__What needs to be done__. Search the records for the string "次のとおり辞退したいので届け出ます" and copy every line where it turns up.

__________________________________________________

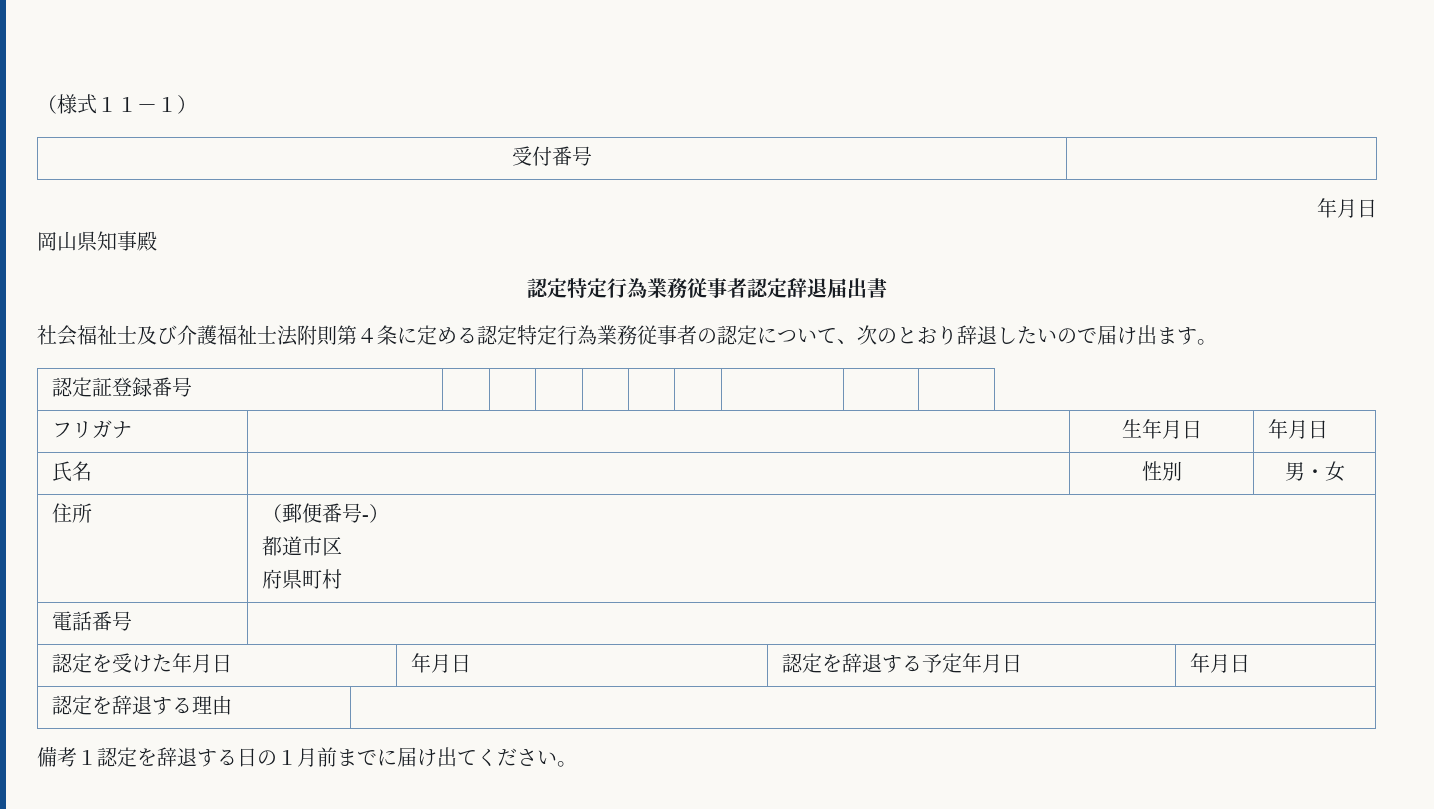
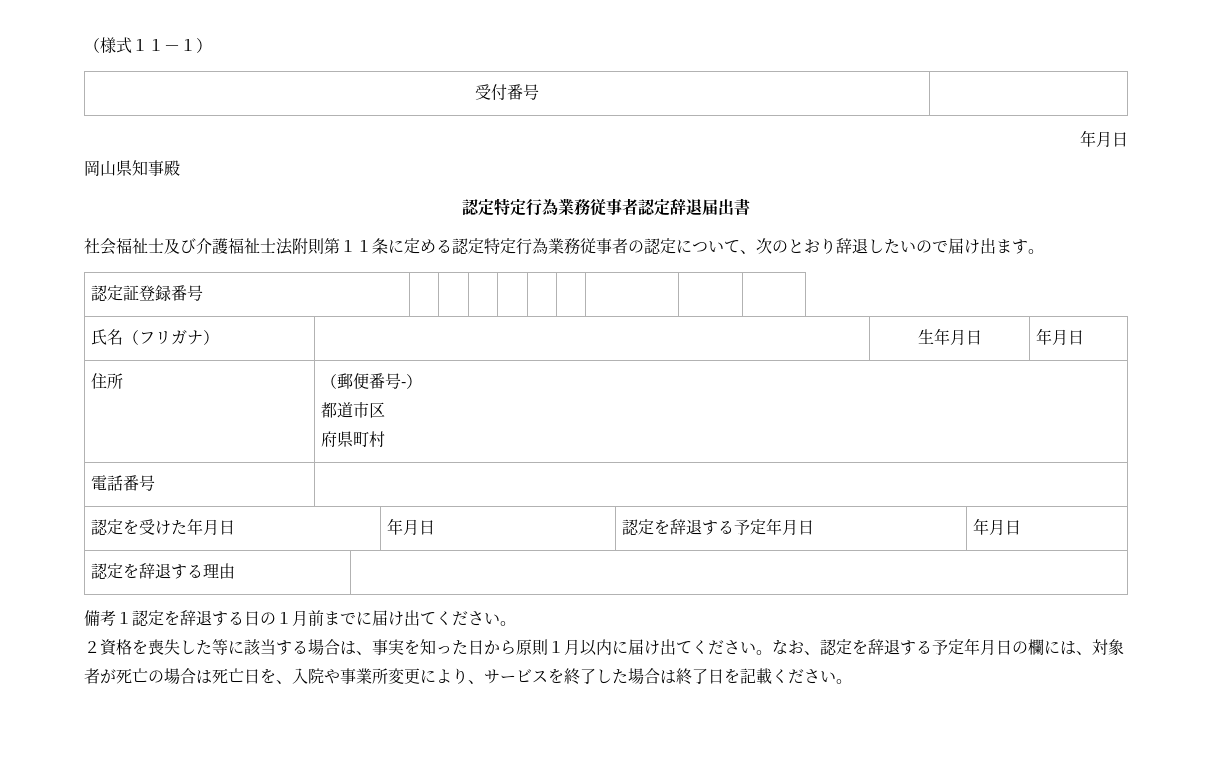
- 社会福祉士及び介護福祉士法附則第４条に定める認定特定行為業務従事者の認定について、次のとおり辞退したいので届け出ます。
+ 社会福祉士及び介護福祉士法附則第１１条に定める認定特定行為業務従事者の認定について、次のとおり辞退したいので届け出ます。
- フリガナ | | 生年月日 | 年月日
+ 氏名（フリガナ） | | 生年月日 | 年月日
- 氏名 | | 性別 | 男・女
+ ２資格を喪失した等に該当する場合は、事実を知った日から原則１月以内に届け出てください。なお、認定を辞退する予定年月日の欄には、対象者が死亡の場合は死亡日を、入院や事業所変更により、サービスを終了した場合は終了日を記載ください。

__________________________________________________

__Written reply__.
- 社会福祉士及び介護福祉士法附則第４条に定める認定特定行為業務従事者の認定について、次のとおり辞退したいので届け出ます。
+ 社会福祉士及び介護福祉士法附則第１１条に定める認定特定行為業務従事者の認定について、次のとおり辞退したいので届け出ます。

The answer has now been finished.